Allah mengajarkan bahwa mereka yang kurang bersyukur akan kehilangan bahkan apa yang mereka miliki, dan mereka yang terus-menerus menuntut dari orang lain pada akhirnya akan dituntut dari diri mereka sendiri. Baik dalam hubungan manusia maupun interaksi dengan makhluk lain, selalu ada balasan. Jika tidak langsung, Siklus karma akan memastikan bahwa konsekuensinya pada akhirnya jatuh pada diri sendiri, menanggung beban terakhir.
Tuhan sendiri tidak akan datang untuk membantu anda. Dia akan mengirimkan orang untuk membantu anda.

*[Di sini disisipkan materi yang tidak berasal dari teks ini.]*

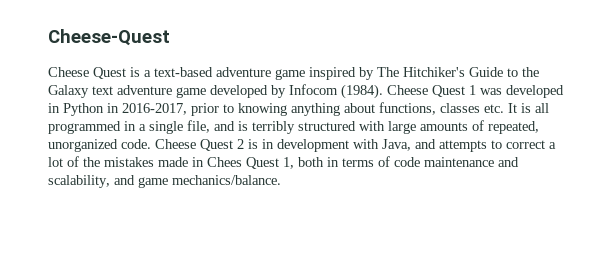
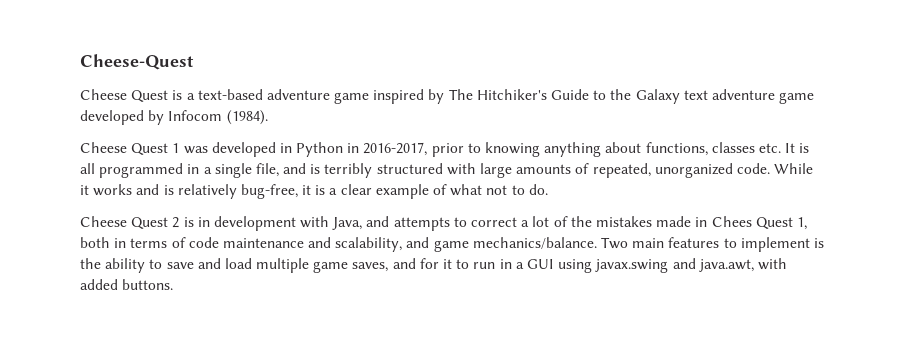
(383, 91) none -> (268, 117) //
(151, 144) none -> [774,163,814,174] [80,184,548,199] While it works and is relatively bug-free, it is a clear example of what not to do. //
(281, 180) none -> [601,237,824,252] [80,258,787,273] [80,279,174,290] Two main features to implement is the ability to save and load multiple game saves, and for it to run in a GUI using javax.swing and java.awt, with added buttons.

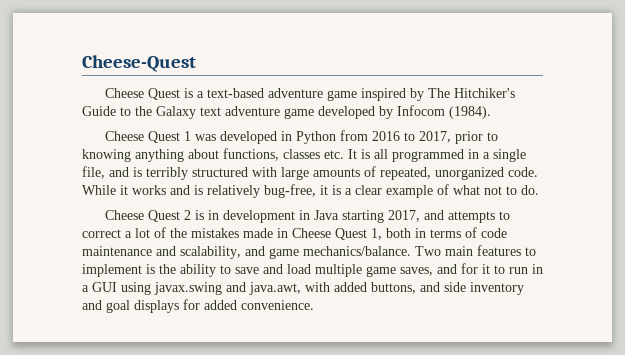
[347,142,428,156] in 2016-2017, -> [339,130,451,143] from 2016 to 2017,
[300,216,363,230] with Java, -> [298,210,420,223] in Java starting 2017,
[711,216,752,227] Chees -> [292,228,331,238] Cheese
[122,279,174,290] buttons. -> [371,282,524,295] [82,299,314,313] buttons, and side inventory and goal displays for added convenience.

Dan orang-orang yang membutuhkan bantuan kita sebenarnya adalah penerima derma yang diatur untuk membantu kita menabur benih berkah. Perlakukan semua makhluk dengan baik; perlakukan dunia dengan baik. Jauhi semua kejahatan dan pilihlah untuk berada di pihak kebaikan. Apa yang anda tabur, itulah yang akan anda tuai. Perbuatan baik bermanfaat bagi diri sendiri; perbuatan jahat merugikan diri sendiri.